What is required: The line containing "LEVSHARES 3X AMAZON ETP | GBP", plus every line that follows it to the end of the listing below, is what you transcribe exactly; omit all pictures.

Supplied data:
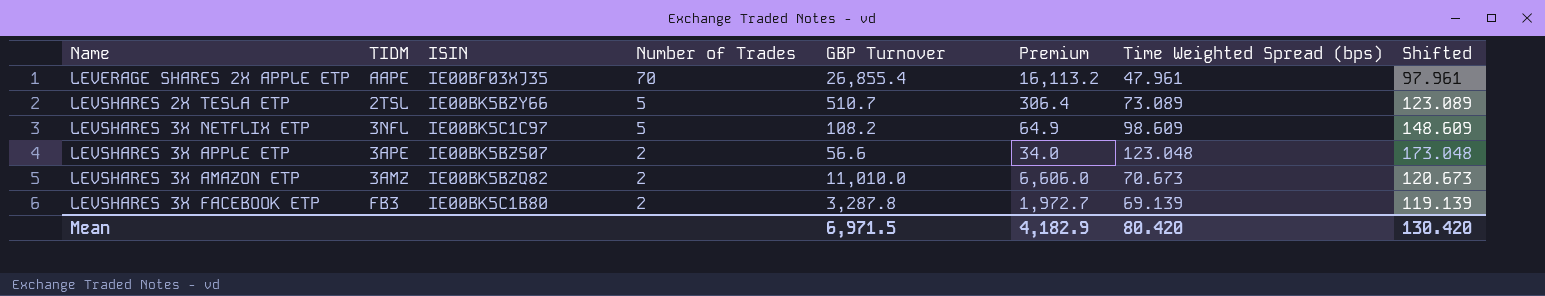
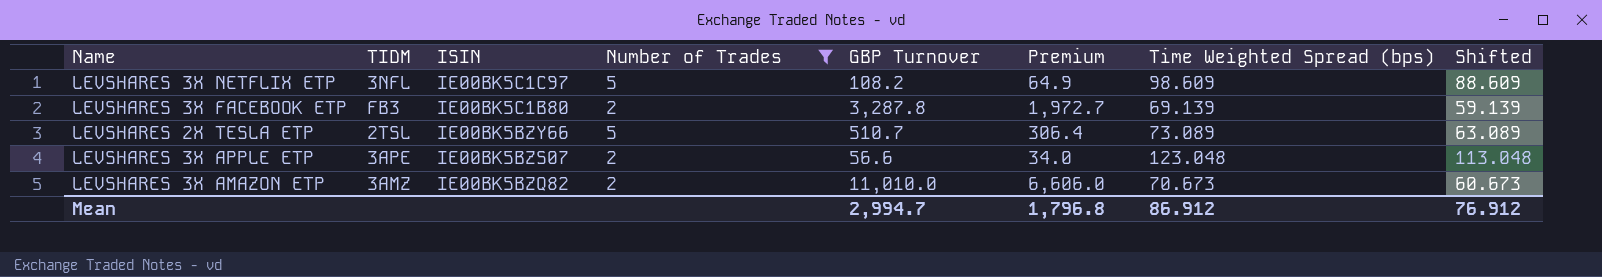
filter: none -> Number of Trades != 70
row order: Number of Trades descending -> ISIN descending
column Shifted | formula: [Time Weighted Spread (bps)] + 50 -> [Time Weighted Spread (bps)] - 10
Mean | GBP Turnover: 6,971.5 -> 2,994.7
Mean | Premium: 4,182.9 -> 1,796.8
Mean | Time Weighted Spread (bps): 80.420 -> 86.912
Mean | Shifted: 130.420 -> 76.912

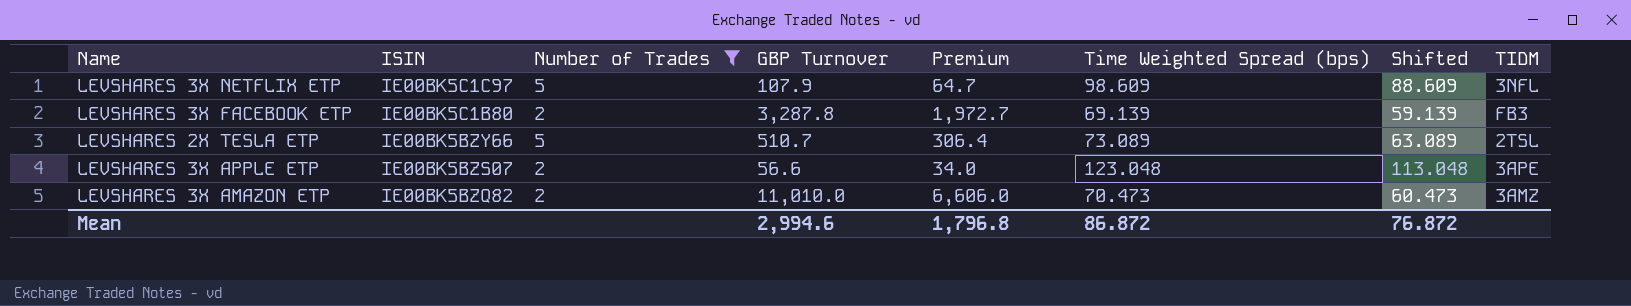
column TIDM | position: 2 -> 8
LEVSHARES 3X NETFLIX ETP | GBP Turnover: 108.2 -> 107.9
LEVSHARES 3X NETFLIX ETP | Premium: 64.9 -> 64.7
LEVSHARES 3X AMAZON ETP | Time Weighted Spread (bps): 70.673 -> 70.473
LEVSHARES 3X AMAZON ETP | Shifted: 60.673 -> 60.473
Mean | GBP Turnover: 2,994.7 -> 2,994.6
Mean | Time Weighted Spread (bps): 86.912 -> 86.872
Mean | Shifted: 76.912 -> 76.872

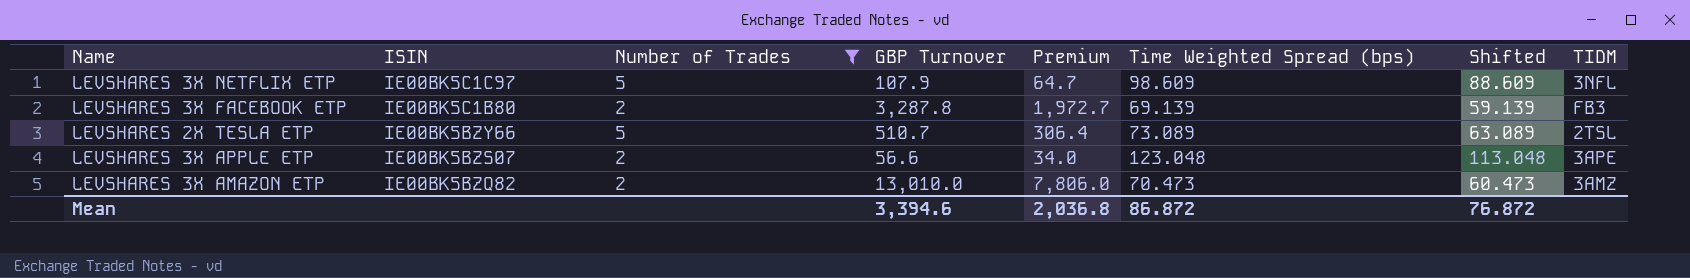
LEVSHARES 3X AMAZON ETP | GBP Turnover: 11,010.0 -> 13,010.0
LEVSHARES 3X AMAZON ETP | Premium: 6,606.0 -> 7,806.0
Mean | GBP Turnover: 2,994.6 -> 3,394.6
Mean | Premium: 1,796.8 -> 2,036.8

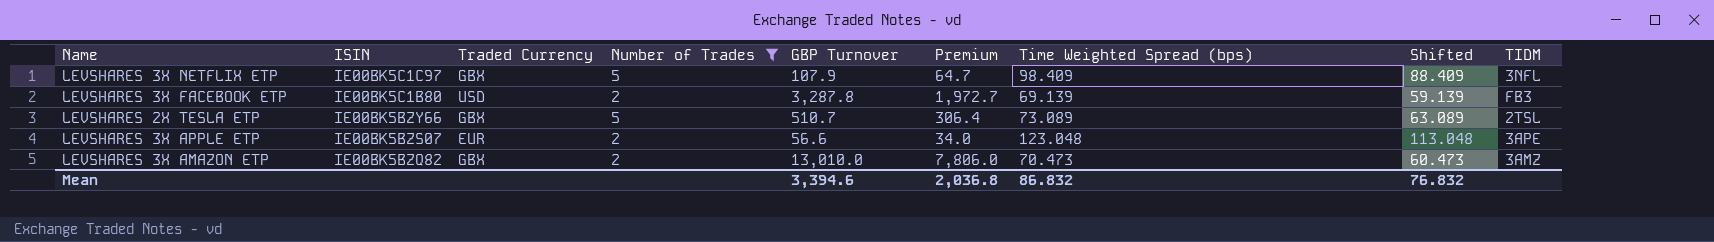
column Traded Currency | position: none -> 3
LEVSHARES 3X NETFLIX ETP | Time Weighted Spread (bps): 98.609 -> 98.409
LEVSHARES 3X NETFLIX ETP | Shifted: 88.609 -> 88.409
Mean | Time Weighted Spread (bps): 86.872 -> 86.832
Mean | Shifted: 76.872 -> 76.832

Exercise solution:
LEVSHARES 3X AMAZON ETP | GBP Turnover: 11,010.0 -> 13,010.0
LEVSHARES 3X AMAZON ETP | Premium: 6,606.0 -> 7,806.0
Mean | GBP Turnover: 2,994.6 -> 3,394.6
Mean | Premium: 1,796.8 -> 2,036.8

column Traded Currency | position: none -> 3
LEVSHARES 3X NETFLIX ETP | Time Weighted Spread (bps): 98.609 -> 98.409
LEVSHARES 3X NETFLIX ETP | Shifted: 88.609 -> 88.409
Mean | Time Weighted Spread (bps): 86.872 -> 86.832
Mean | Shifted: 76.872 -> 76.832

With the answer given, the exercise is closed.